Vimos, no ano passado, um filme americano “iraniano”, inteiramente produzido no seio de uma comunidade de origem iraniana – era esse curioso filme de vampiros chamado Uma Rapariga Regressa de Noite Sozinha a Casa, de Ana Lily Amirpour. 99 Casas, se bem que noutro nível de realidade (embora não isenta dos seus “vampiros”, ainda que metafóricos), coloca-nos outra vez numa pista iraniana made in USA. O realizador Ramin Bahrani é de origem iraniana, mas nascido nos Estados Unidos, o argumentista Amir Naderi é um iraniano emigrado, com obra no seu país natal ao longo dos anos 70 e 80 antes de partir para a América na década de 90. Para o contexto social em que se desenrola 99 Casas, esta informação não terá relevância especial: estamos na Florida, mergulhados no negócio das penhoras, onde um “vampiro” (Michael Shannon, “ícone” do cinema independente americano contemporâneo, mais uma vez muito bem) ganha a vida a recuperar para os bancos as casas cujos proprietários deixaram de conseguir cumprir as obrigações das hipotecas, realidade dolorosa com repercussão universal, como aqui em Portugal bem se viu nos últimos anos.

A narrativa é uma história de aprendiz de feiticeiro: a personagem de Andrew Garfield, despejada por Shannon na sequência inicial, vai trabalhar para ele, com o objectivo de conseguir recuperar a casa que perdeu. Nada corre bem, entre o conflito moral provocado por tão desalmada actividade – ou pela venda da alma ao diabo e a ambiguidade legal em que certos aspectos dessa actividade decorrem (uns certos ecos de noir também percorrem 99 Casas).

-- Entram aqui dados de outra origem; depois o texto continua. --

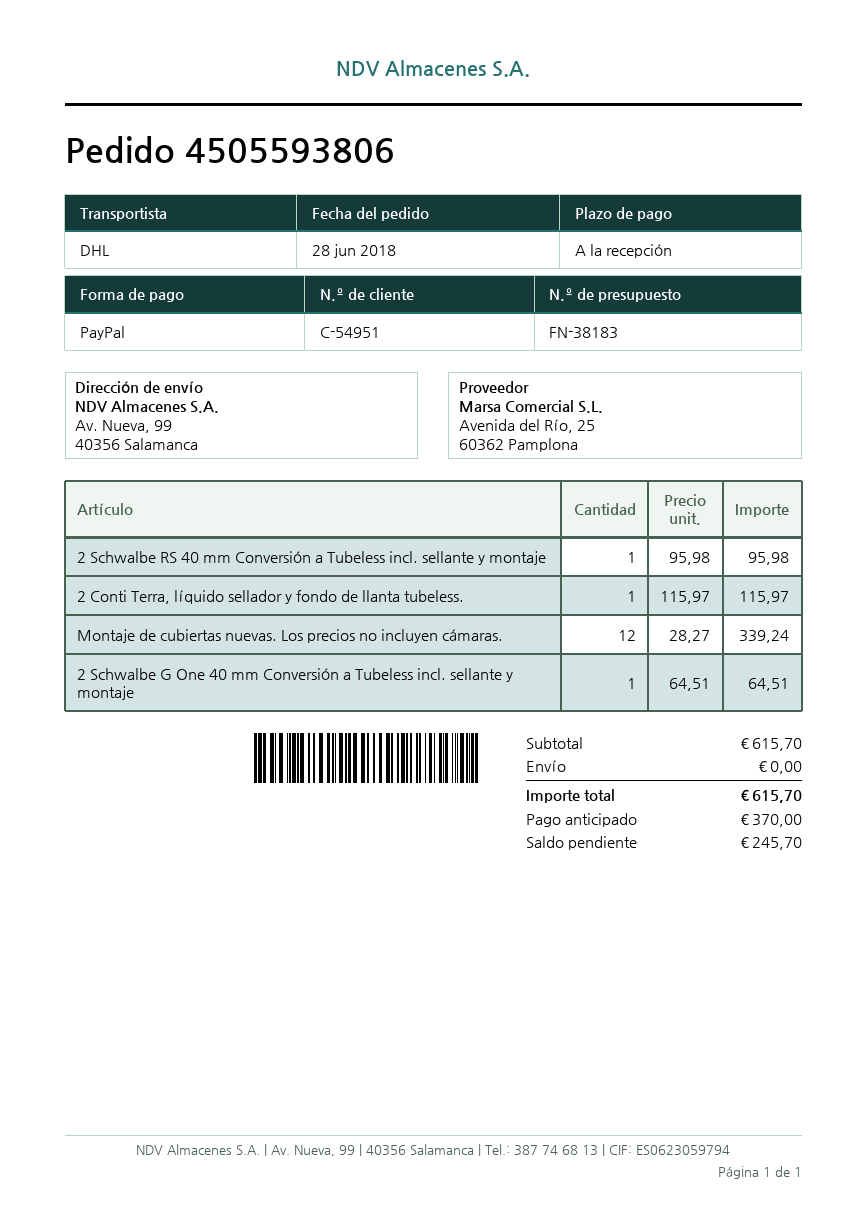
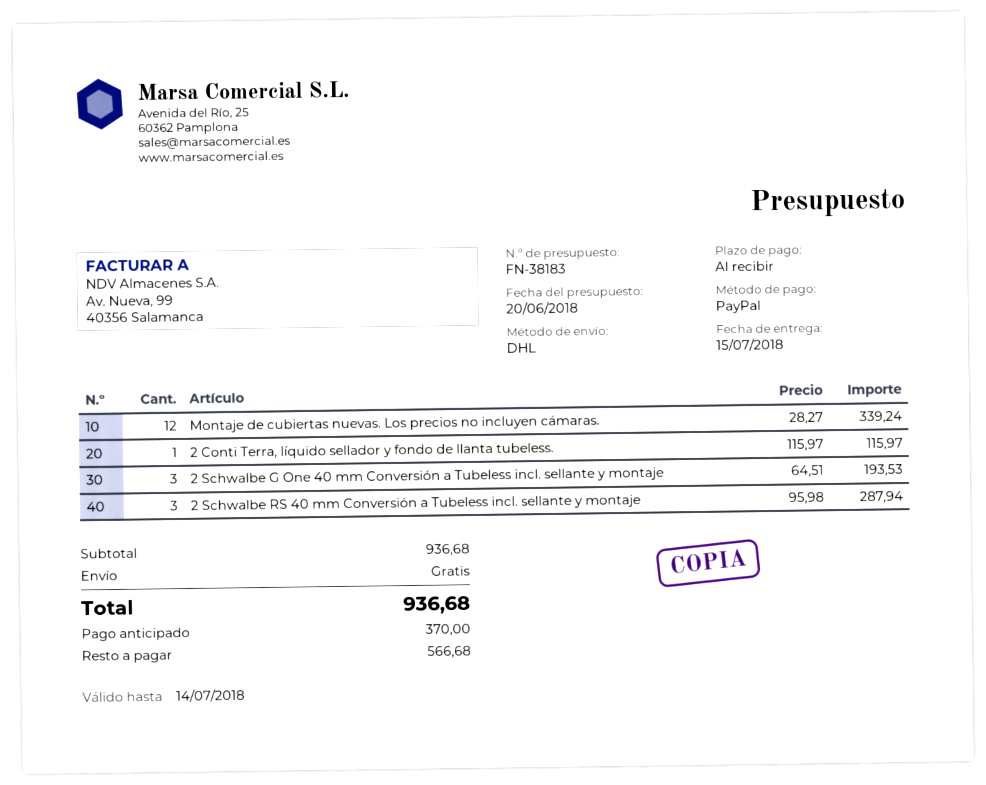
2 Schwalbe RS 40 mm Conversión a Tubeless incl. sellante y montaje: 1 x 95.98 = 95.98 -> 3 x 95.98 = 287.94
2 Schwalbe G One 40 mm Conversión a Tubeless incl. sellante y montaje: 1 x 64.51 = 64.51 -> 3 x 64.51 = 193.53
subtotal: 615.70 -> 936.68
total: 615.70 -> 936.68
balance: 245.70 -> 566.68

A história é severa, as interpretações são sólidas, mas o que é de facto interessante no filme devolve-nos à pista iraniana: está logo nessa cena de abertura em que Garfield (mais o filho e a mãe, a tão desaparecida Laura Dern) é despejado, cena que Bahrani prolonga até ao limite da tensão, dividindo o olhar por todos os intervenientes (Garfield, Shannon, Dern, a criança, os polícias). E está noutras cenas, de teor semelhante ou não, em que uma situação básica é explorada num crescendo de tensão e energia até atingir uma reverberação à beira da insuportabilidade. Não parece exagerado dizer que isso lembra um princípio bem reconhecível em muito cinema iraniano dos últimos anos – aquela angústia nascida do arrastamento e do prolongamento de situações quotidianas e mais ou menos anódinas em si mesmas. Pese a sobriedade geral do projecto, a concisão sombria do seu discurso económico, a justeza dos seus actores, é a força dramatúrgica destes momentos que traz algo de especial a 99 Casas.